- Church: Church of England
- Diocese: Diocese of Bristol
- In office: 2011–2018
- Predecessor: Alan Hawker
- Successor: Christopher Bryan
- Other post: Acting Archdeacon of Bristol (2013–2018)

Orders
- Ordination: 1995 (deacon) 1996 (priest)

Personal details
- Born: 6 June 1947 (age 78)
- Denomination: Anglicanism
- Spouse: David Froude ​(m. 1972)​
- Children: Two

= Christine Froude =

British Anglican priest

 Christine Ann Froude (born 6 June 1947) is a British retired Anglican priest. She was Archdeacon of Malmesbury from 2011 and Acting Archdeacon of Bristol, 2013–2018.

==Early life and education==
Froude was born on 6 June 1947 to Winifred Woolcock and Frederick Woolcock. She became an Associate of the Chartered Institute of Bankers (ACIB) in 1973. Before ordination, she worked for Midland Bank in a number of positions. From 1992 to 1995, she trained for ordination on the Southern Dioceses' Ministerial Training Scheme.

==Ordained ministry==
Froude was ordained in the Church of England as a deacon in 1995 and as a priest in 1996. She has spent all her ministry in the Diocese of Bristol. She served her curacy as a non-stipendiary minister of the Church of St Mary Magdalene, Stoke Bishop, Bristol between 1995 and 1999.

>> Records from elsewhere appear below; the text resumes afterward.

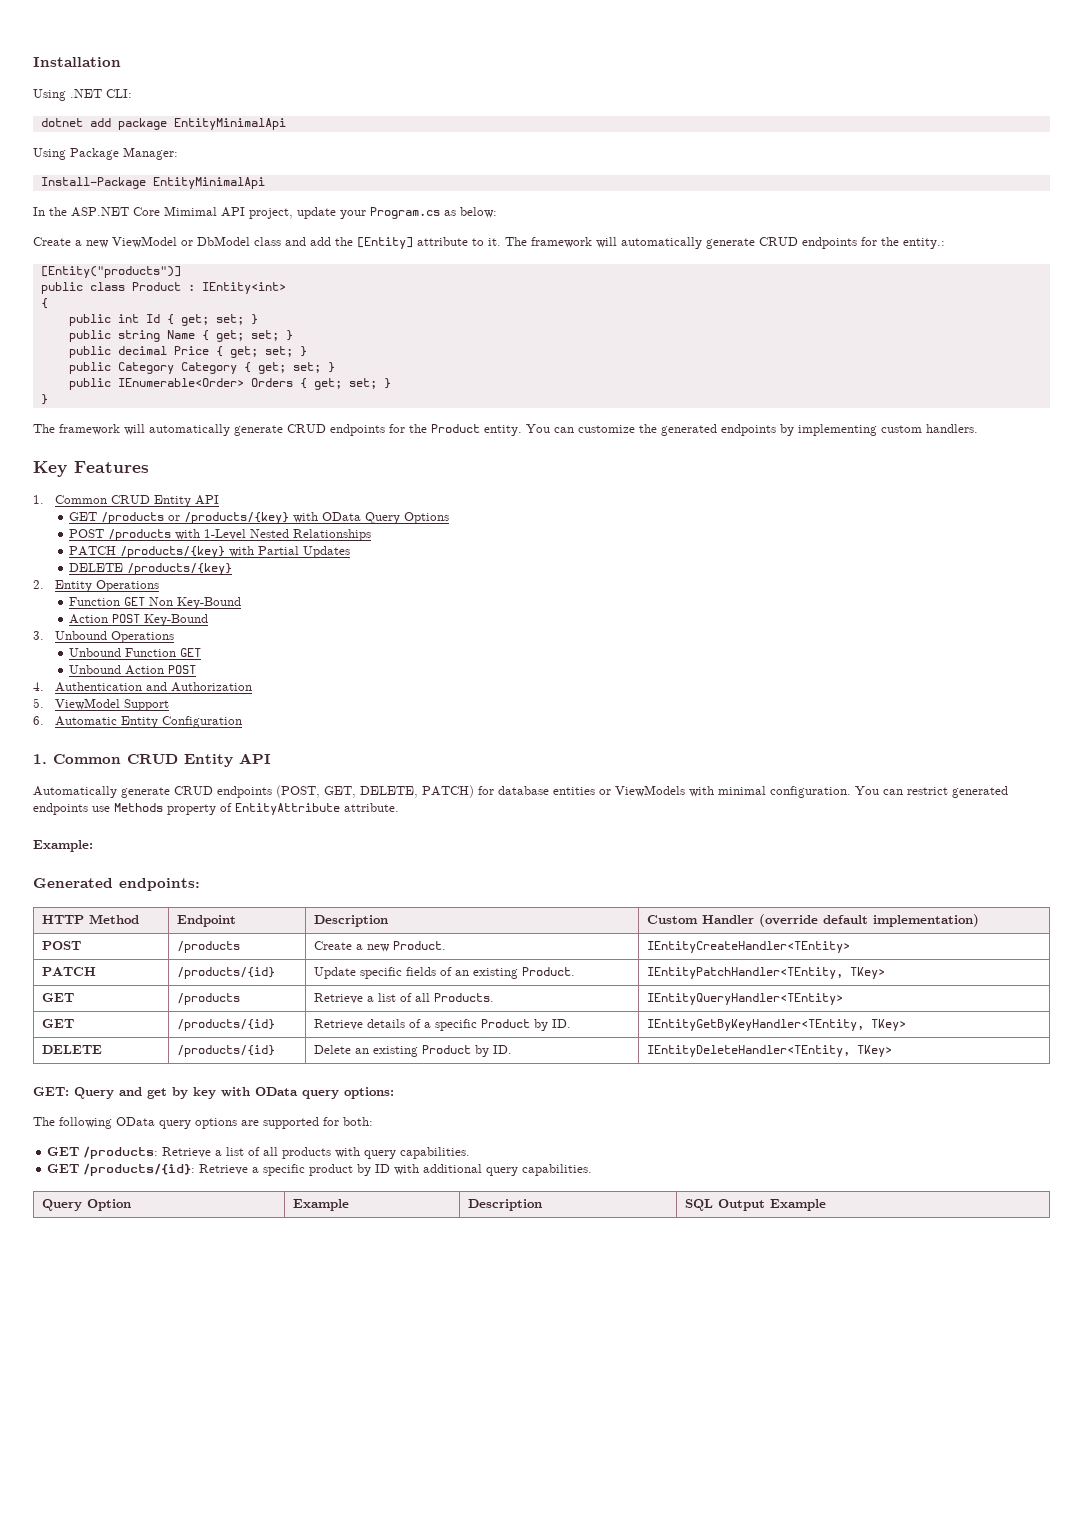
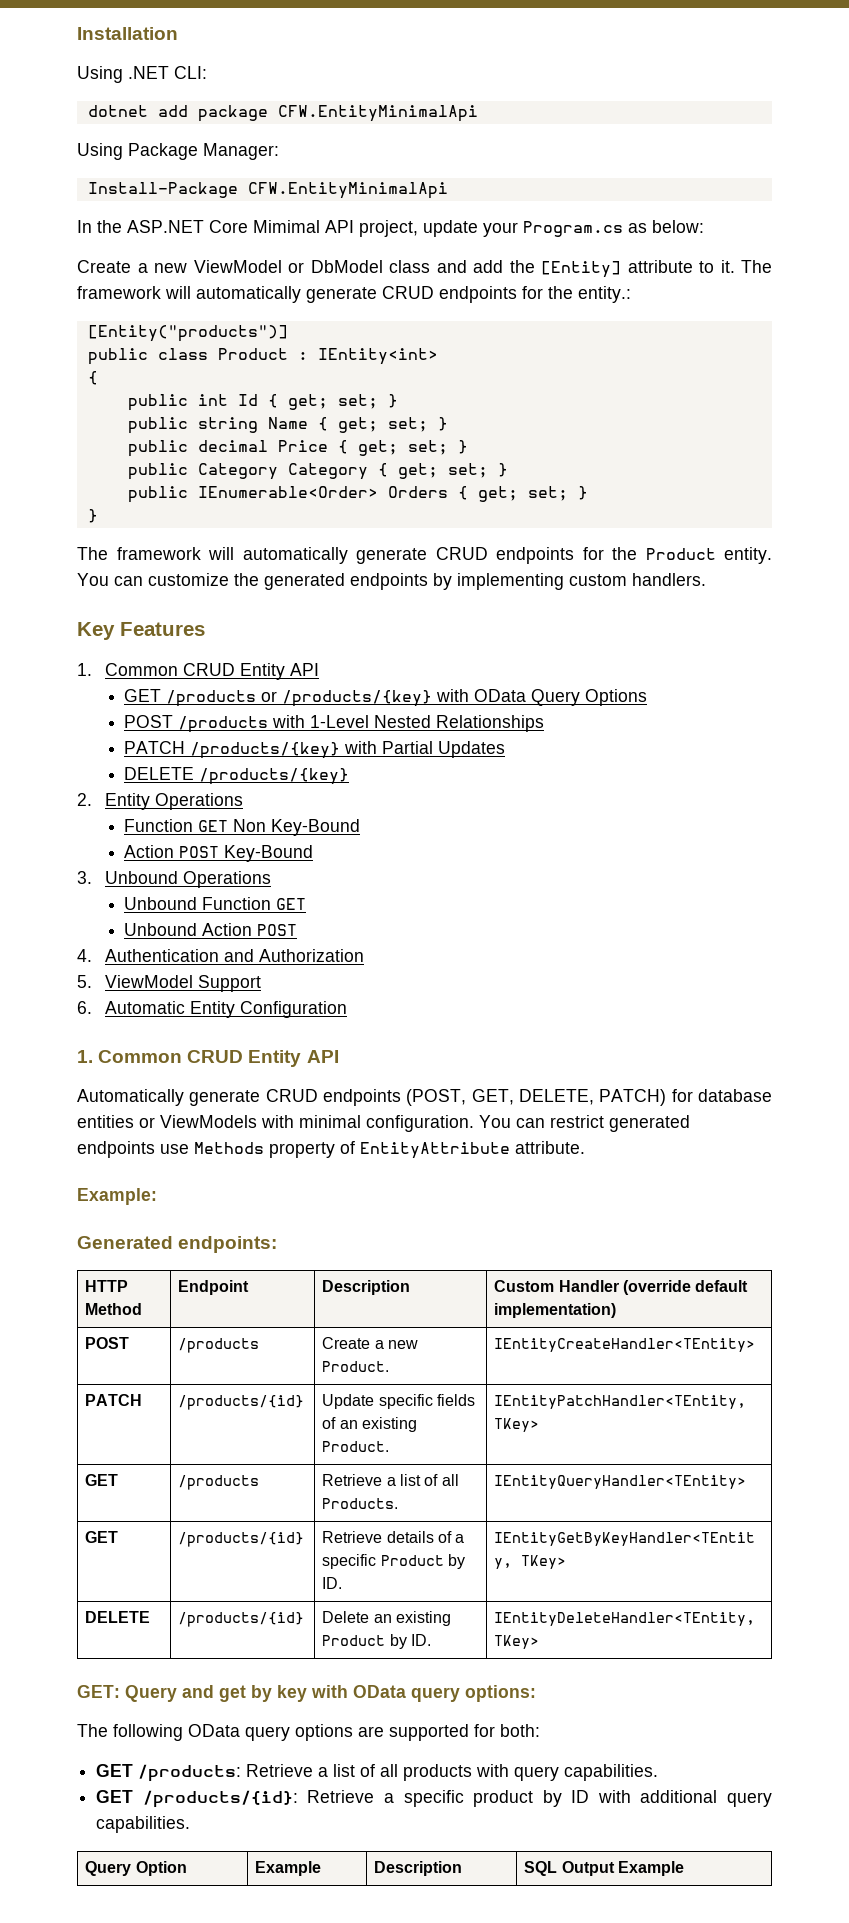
- dotnet add package EntityMinimalApi
+ dotnet add package CFW.EntityMinimalApi
- Install-Package EntityMinimalApi
+ Install-Package CFW.EntityMinimalApi

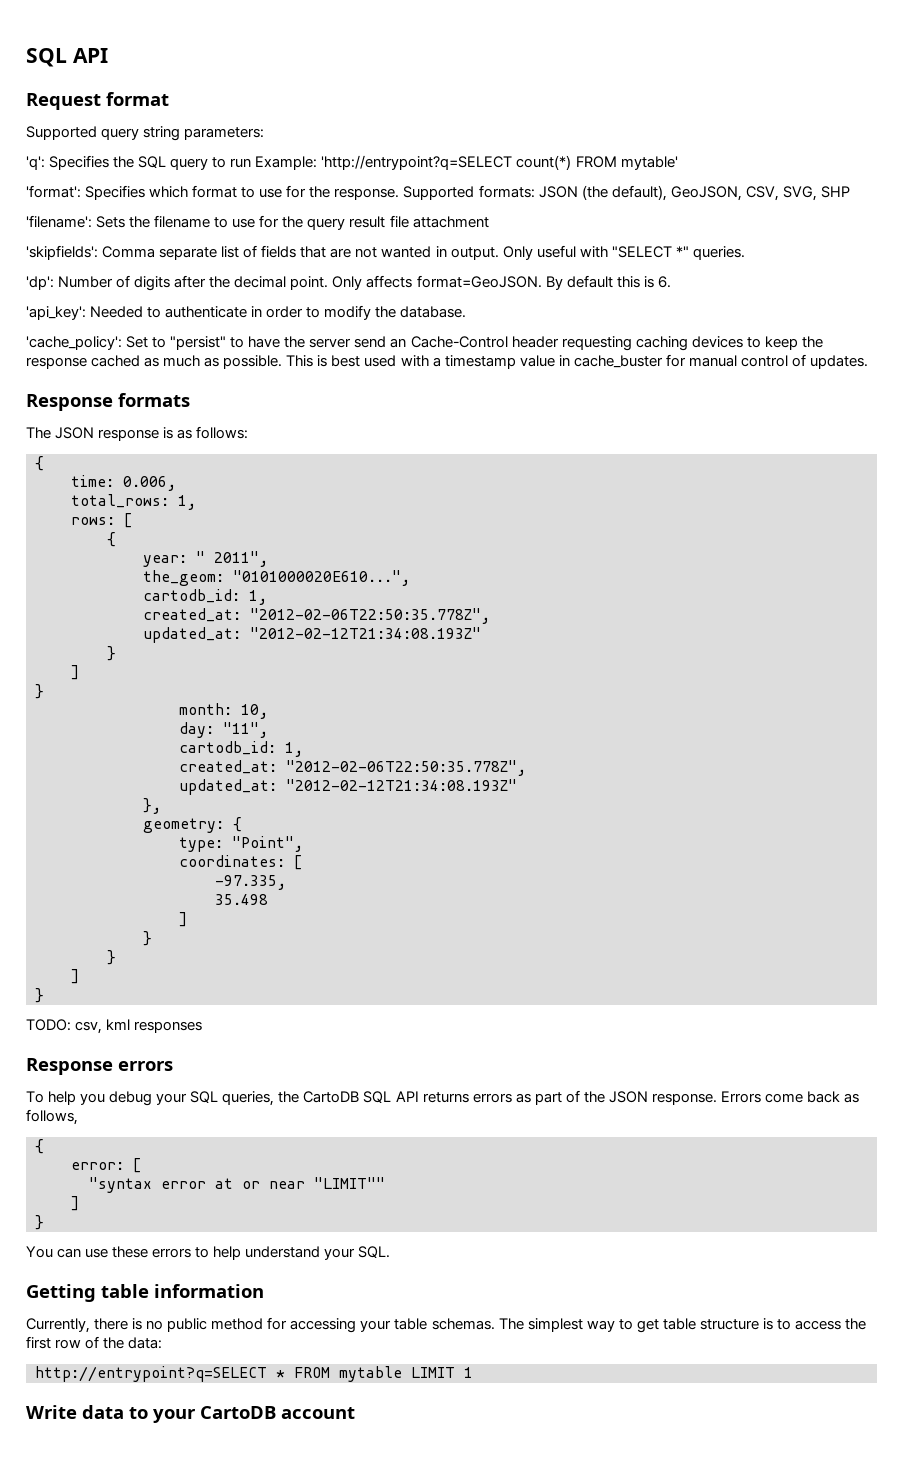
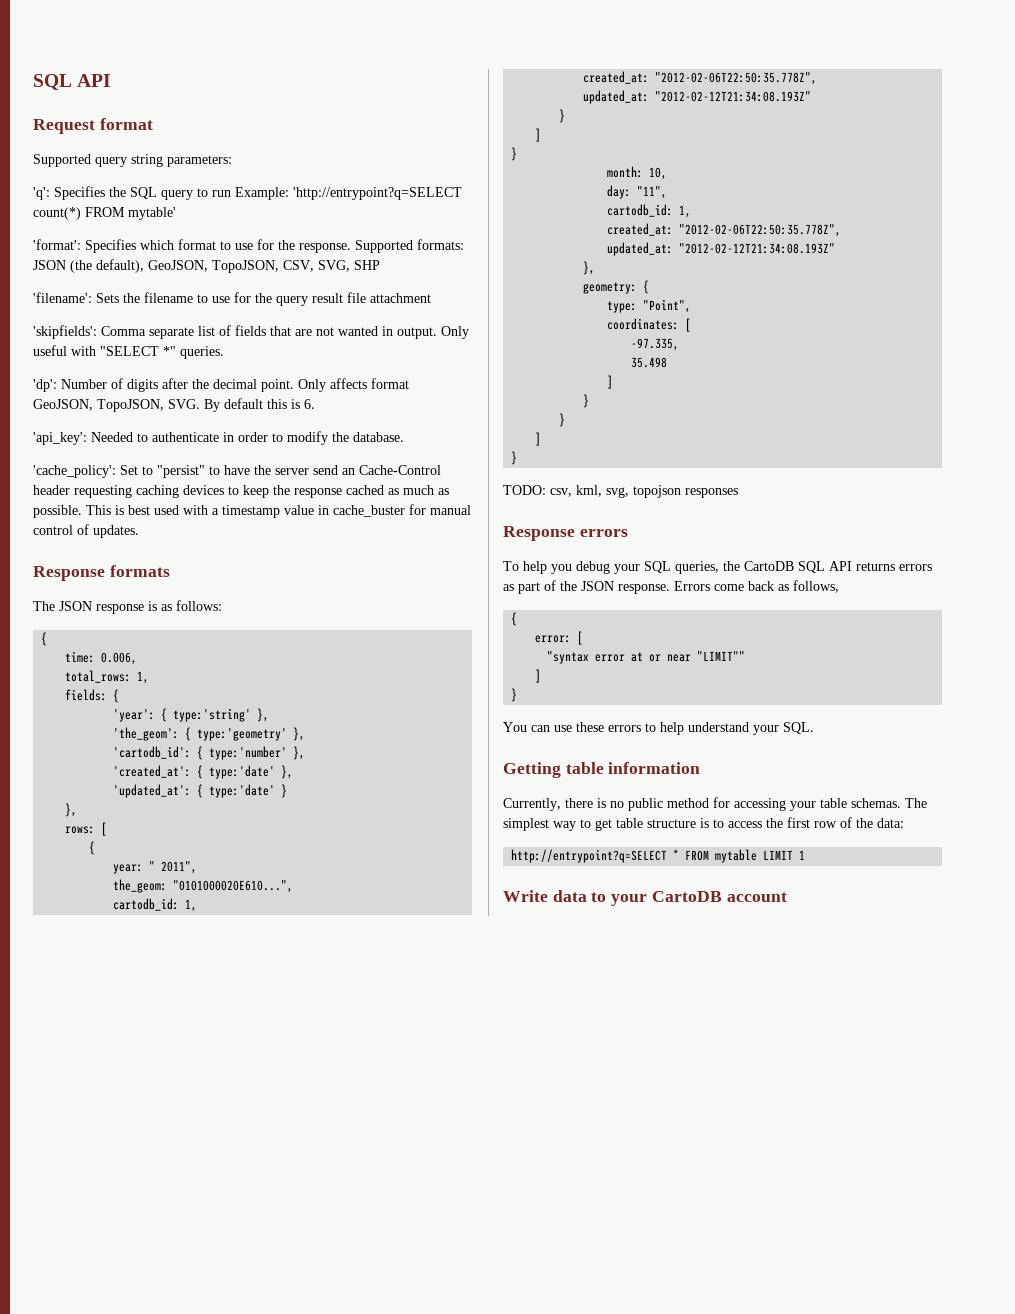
- Supported formats: JSON (the default), GeoJSON, CSV, SVG, SHP
+ Supported formats: JSON (the default), GeoJSON, TopoJSON, CSV, SVG, SHP
- Only affects format=GeoJSON. By default this is 6.
+ Only affects format GeoJSON, TopoJSON, SVG. By default this is 6.
+ fields: {
+ 'year': { type:'string' },
+ 'the_geom': { type:'geometry' },
+ 'cartodb_id': { type:'number' },
+ 'created_at': { type:'date' },
+ 'updated_at': { type:'date' }
+ },
- TODO: csv, kml responses
+ TODO: csv, kml, svg, topojson responses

She was Chaplain of the University Hospitals Bristol NHS Foundation Trust from 1999 to 2001; Dean of Women's Ministry for the Diocese of Bristol from 2000 to 2011; Priest in charge of St Mary, Shirehampton from 2001 to 2011; and an Honorary Canon of Bristol Cathedral from 2001 to 2011.

In December 2010, it was announced that she would be the next Archdeacon of Malmesbury. She was collated and installed as archdeacon during a service at Bristol Cathedral on 21 April 2011. In January 2012, she also became a director of the Church Pastoral Aid Society. From December 2012 until June 2018, she was the acting Archdeacon of Bristol in addition to being the Archdeacon of Malmesbury: this made her the only archdeacon then serving in the Diocese of Bristol.

===Views===
Froude belongs to the Evangelical Anglican tradition of the Church of England. She supports the ordination of women as priests and bishops.

==Personal life==
In 1972, the then Christine Woolcock married David Froude. Together they have two children: one son and one daughter.